日常生活に支障をきたすこともありますが、治療により症状の改善が期待できます。
主な治療方法
薬物療法
膀胱の過剰な収縮を抑える薬を使用します。現在は副作用の少ない薬剤もあり、多くの方で症状の改善が期待できます。
生活指導
水分摂取や排尿習慣の見直しなどにより、症状の改善を図ります。
受診の目安
・急に強い尿意を感じる
・トイレが近い
・夜間に何度も起きる
これらの症状でお困りの方は、お気軽にご相談ください。
(4)尿失禁について
尿失禁は、多くの方が悩まれている症状で、決して珍しいものではありません。
当科では、患者さん一人ひとりの症状に応じて、適切な治療を行っています。
女性医師による専門外来も行っておりますので、安心してご相談いただけます。
主な症状
・咳やくしゃみで尿が漏れる
・急に強い尿意を感じて間に合わない
・トイレが近い
主な治療方法
保存的治療
骨盤底筋訓練(体操)や生活習慣の見直しにより、症状の改善を図ります。
手術療法
保存的治療で改善しない場合には、手術を行うことがあります。
当科では低侵襲な手術(TVT・TOT)にも対応しています。
尿失禁は治療により改善が期待できる症状です。
一人で悩まず、お気軽にご相談ください。
(5) 骨盤臓器脱について
当院では、経験豊富な女性医師による専門的な診療を行っています。
ロボット支援下仙骨固定術(RASC)を中心に、再発の少ない低侵襲治療を積極的に行っています。

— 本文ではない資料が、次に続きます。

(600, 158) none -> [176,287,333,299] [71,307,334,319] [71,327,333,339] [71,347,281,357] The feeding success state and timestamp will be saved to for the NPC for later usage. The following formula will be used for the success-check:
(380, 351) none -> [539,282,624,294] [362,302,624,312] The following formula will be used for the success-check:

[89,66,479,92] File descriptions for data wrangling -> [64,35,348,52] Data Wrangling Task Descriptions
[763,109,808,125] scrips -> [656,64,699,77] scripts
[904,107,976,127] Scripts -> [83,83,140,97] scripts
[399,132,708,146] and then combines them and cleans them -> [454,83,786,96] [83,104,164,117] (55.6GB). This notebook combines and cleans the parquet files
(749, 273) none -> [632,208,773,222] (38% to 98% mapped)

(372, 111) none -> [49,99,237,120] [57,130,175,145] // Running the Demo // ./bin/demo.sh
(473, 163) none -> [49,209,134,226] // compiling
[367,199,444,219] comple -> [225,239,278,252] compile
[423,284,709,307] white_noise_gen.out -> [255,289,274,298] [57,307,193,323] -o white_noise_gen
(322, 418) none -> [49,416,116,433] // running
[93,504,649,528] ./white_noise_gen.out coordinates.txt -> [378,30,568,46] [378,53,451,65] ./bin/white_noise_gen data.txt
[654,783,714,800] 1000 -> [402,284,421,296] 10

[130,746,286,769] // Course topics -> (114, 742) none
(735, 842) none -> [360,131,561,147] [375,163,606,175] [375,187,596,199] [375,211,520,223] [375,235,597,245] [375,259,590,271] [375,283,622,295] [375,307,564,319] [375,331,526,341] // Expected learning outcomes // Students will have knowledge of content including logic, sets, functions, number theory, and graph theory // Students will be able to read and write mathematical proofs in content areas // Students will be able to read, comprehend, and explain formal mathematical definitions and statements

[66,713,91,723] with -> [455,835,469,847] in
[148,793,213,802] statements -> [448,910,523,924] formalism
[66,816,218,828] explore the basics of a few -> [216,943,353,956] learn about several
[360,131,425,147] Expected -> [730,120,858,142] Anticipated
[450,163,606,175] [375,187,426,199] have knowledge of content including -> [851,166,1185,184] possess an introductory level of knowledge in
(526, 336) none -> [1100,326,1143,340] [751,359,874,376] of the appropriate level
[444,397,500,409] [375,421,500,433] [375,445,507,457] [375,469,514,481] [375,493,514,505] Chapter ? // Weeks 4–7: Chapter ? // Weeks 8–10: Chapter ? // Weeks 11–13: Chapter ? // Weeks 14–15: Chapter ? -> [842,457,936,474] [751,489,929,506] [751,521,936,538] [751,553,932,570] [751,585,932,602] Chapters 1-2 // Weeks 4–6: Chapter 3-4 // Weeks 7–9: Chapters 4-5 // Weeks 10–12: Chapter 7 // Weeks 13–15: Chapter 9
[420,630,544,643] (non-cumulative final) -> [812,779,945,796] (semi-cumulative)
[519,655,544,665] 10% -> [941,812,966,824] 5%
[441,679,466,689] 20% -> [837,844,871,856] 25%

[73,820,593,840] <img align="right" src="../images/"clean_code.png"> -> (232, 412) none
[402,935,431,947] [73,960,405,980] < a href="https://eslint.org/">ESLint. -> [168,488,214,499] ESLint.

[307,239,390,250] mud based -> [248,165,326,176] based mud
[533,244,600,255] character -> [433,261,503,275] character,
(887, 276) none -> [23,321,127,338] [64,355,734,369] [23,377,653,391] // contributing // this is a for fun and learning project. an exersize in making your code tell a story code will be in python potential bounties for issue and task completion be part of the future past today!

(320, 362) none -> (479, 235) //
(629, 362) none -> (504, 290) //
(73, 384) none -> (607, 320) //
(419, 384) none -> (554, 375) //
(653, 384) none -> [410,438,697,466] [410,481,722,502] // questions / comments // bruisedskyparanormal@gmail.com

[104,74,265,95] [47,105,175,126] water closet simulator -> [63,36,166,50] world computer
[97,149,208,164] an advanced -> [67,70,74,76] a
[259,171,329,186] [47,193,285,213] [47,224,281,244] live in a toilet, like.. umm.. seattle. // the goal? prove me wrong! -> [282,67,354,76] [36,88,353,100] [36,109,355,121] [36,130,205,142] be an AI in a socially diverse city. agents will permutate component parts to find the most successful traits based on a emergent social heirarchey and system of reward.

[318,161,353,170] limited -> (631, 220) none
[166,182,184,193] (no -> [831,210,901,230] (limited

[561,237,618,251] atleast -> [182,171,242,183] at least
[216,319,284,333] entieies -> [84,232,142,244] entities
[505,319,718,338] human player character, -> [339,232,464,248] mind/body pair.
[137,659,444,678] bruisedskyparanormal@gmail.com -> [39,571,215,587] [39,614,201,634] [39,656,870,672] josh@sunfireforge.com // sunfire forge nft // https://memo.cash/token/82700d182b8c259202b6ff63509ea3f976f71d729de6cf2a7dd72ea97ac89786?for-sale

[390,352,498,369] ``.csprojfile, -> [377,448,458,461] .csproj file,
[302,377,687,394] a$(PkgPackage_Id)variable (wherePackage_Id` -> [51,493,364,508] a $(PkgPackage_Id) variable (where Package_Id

骨盤臓器脱(Pelvic Organ Prolapse)は、子宮や膀胱、直腸などの臓器が下がり、膣から外に出てしまう疾患です。
日常生活の質に大きく影響することがありますが、適切な治療により改善が期待できます。
主な治療方法
保存的治療
骨盤底筋訓練などにより、症状の改善を図ります。
手術療法
ロボット支援下仙骨固定術(RASC)
骨盤臓器をメッシュで支え、元の位置に戻す手術です。
再発が少なく、術後の回復が早いことが特徴です。
女性医師による診察も行っておりますので、安心してご相談ください。